Next, an automatic tool exchange operation in which the ATC device 60 operates to exchange the tool T ₁ mounted on the spindle 12 of the spindle head 10 with another tool will be described below.

When exchanging tools, first, the spindle head 10 and the tool magazine 62 are moved by the Z-axis feed motor 20 from the machining area for the workpiece W to the above-mentioned constant Z-axis origin position.
It returns to the upward position by the operation of . Also, during this upward return operation, the main shaft 12 of the main shaft head 10 is rotated by the operation of the main shaft motor 28, so that the bevel gear 58 is integrally rotated, and the rotation angle of the main shaft 12 is also controlled by the position coder 44. Due to the detected position, the main shaft 12 and therefore the bevel gear 5
A so-called orientation operation is performed to position 8 at a constant rotational angle position. At a certain rotation angle position determined by this orientation operation, a preselected tooth of the bevel gear 58 comes to a phase position where it can mesh with a tooth of the bevel gear 74 of the tool magazine 62 and stops. On the other hand, in the bevel gear 74 of the tool magazine 62, any tool storage hole in the magazine body 64 is connected to the main shaft 12.
When the teeth of the bevel gear 74 are aligned with the tool receiving hole of the spindle head 10, the teeth of the bevel gear 74 are always in the same phase.
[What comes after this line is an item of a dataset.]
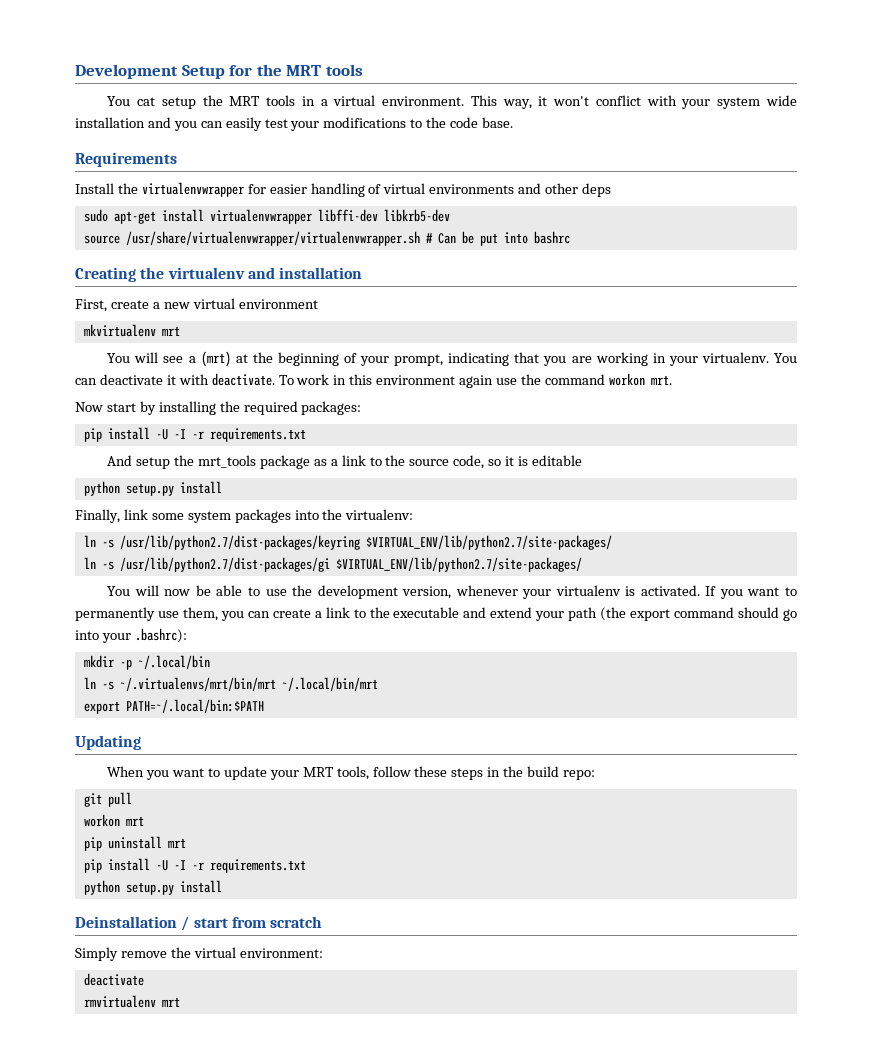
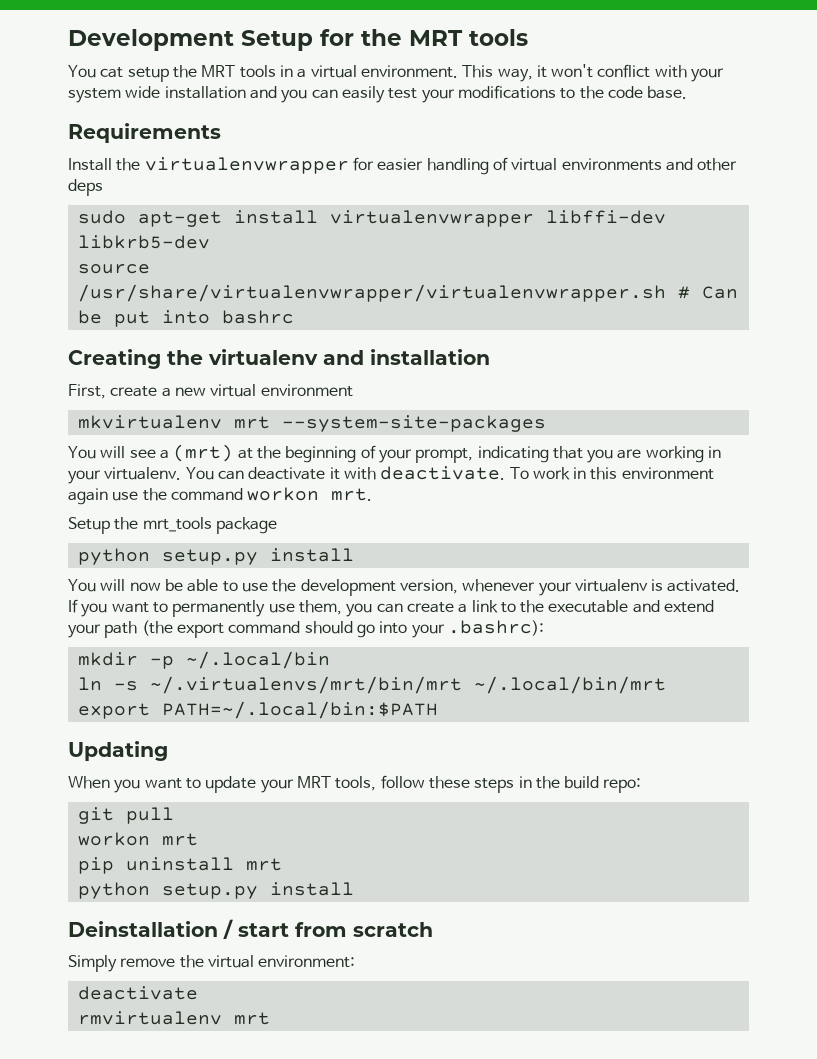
(180, 331) none -> [281,415,546,432] --system-site-packages
[75,401,362,415] [83,427,306,442] [107,455,582,469] [83,481,222,496] [75,509,414,523] [83,535,612,550] [83,557,582,572] Now start by installing the required packages: // pip install -U -I -r requirements.txt // And setup the mrt_tools package as a link to the source code, so it is editable // python setup.py install // Finally, link some system packages into the virtualenv: // ln -s /usr/lib/python2.7/dist-packages/keyring $VIRTUAL_ENV/lib/python2.7/site-packages/ // ln -s /usr/lib/python2.7/dist-packages/gi $VIRTUAL_ENV/lib/python2.7/site-packages/ -> [68,517,277,534] [77,548,354,565] Setup the mrt_tools package // python setup.py install
[83,858,306,873] // pip install -U -I -r requirements.txt -> (282, 864) none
A number has been designed and assembled. For this reason, there is always a difference between the number of tool storage holes (N) provided in the magazine body 64 and the number of teeth (M) of the bevel gear 74.
The following relationship has been established: I×N, I...integer. As a result, when the above-described orientation operation positions the selected tooth on the bevel gear 58 of the spindle head 10, particularly the tooth peak, to a phase position that correctly aligns with the tooth trough of the bevel gear 74, This enables smooth meshing and engagement in response to the relative approaching motion of both gears 58 and 74, which will be described later. When the orientation operation of the main shaft 12 and bevel gear 58 of the main spindle head 10 is completed as described above, the main spindle head 10 is moved upward from the Z-axis origin position by the operation of the Z-axis feed actuating means having the Z-axis feed motor 20. It is operated upward in the tool change area (ATC area). At this time, since the ATC device 60 is pulled up toward the bracket 46 via the slider 70 by the tension of the spring 48 as described above, the tool magazine 62 is also pulled up along with the spindle head 10.
Ascend the ATC area as one. During this upward movement, the tight fit between the main shaft 12 and the tool _T1 attached to its lower end is released by means of a known appropriate means such as a cam means not shown in FIG.
Next, when the upper end of the slider 70 in the ATC device 60 rises to a position where it comes into contact with the stopper 50, only the raising of the tool magazine 62 is stopped, and the sliding parts 72, 72 of the slider 70 and the upper and lower guide parts 54 of the spindle head 10 Due to the above-described sliding structure formed by the above, only the spindle head 10 continues to move upward while increasing the tension of the spring 48. As a result, at the lower end of the spindle 12, the tool T ₁ is
2, and is left in the storage hole of the magazine body 64. Then, as shown in FIG. 2, when the tool T ₁ is completely removed from the tool receiving hole of the tool spindle 12, the bevel gear 58 meshes with the bevel gear 74 of the tool magazine 62. When both gears 58 and 74 mesh, the Z-axis feed operation means stops operating.
Next, the main shaft motor 28 is operated in accordance with the command signal NCR of the NC device 18, and when the main shaft 12 and the bevel gear 58 are rotated by a desired amount via the belt pulley mechanism 30, this rotation is caused by the bevel gear 74.
The tool magazine 62 is also rotated by a desired amount, and then the spindle 1
A tool to be mounted on the main shaft 12, for example, a tool _T3 , is indexed directly below the tool receiving hole of the main spindle 12. That is,
Since the tool change order is programmed in advance in the NC device 18, a command signal NCR according to this program is applied to the spindle motor 28, and the spindle 1
By controlling the amount of rotational operation of the tool magazine 62, indexing rotation of the tool magazine 62 is caused by the rotation transmission means consisting of the bevel gears 58 and 74. Moreover, the rotation angle position of the main shaft 12 is
An angle transmission means 4 consisting of a timing belt mechanism
2, the tool magazine 6 is detected by the position coder 44 engaged through the tool magazine 6.
The indexing rotation amount of T 2 is also controlled extremely accurately and precisely, and the new tool T ₃ is indexed to a position where the tool receiving hole of the main spindle 12 is accurately aligned in the axial direction.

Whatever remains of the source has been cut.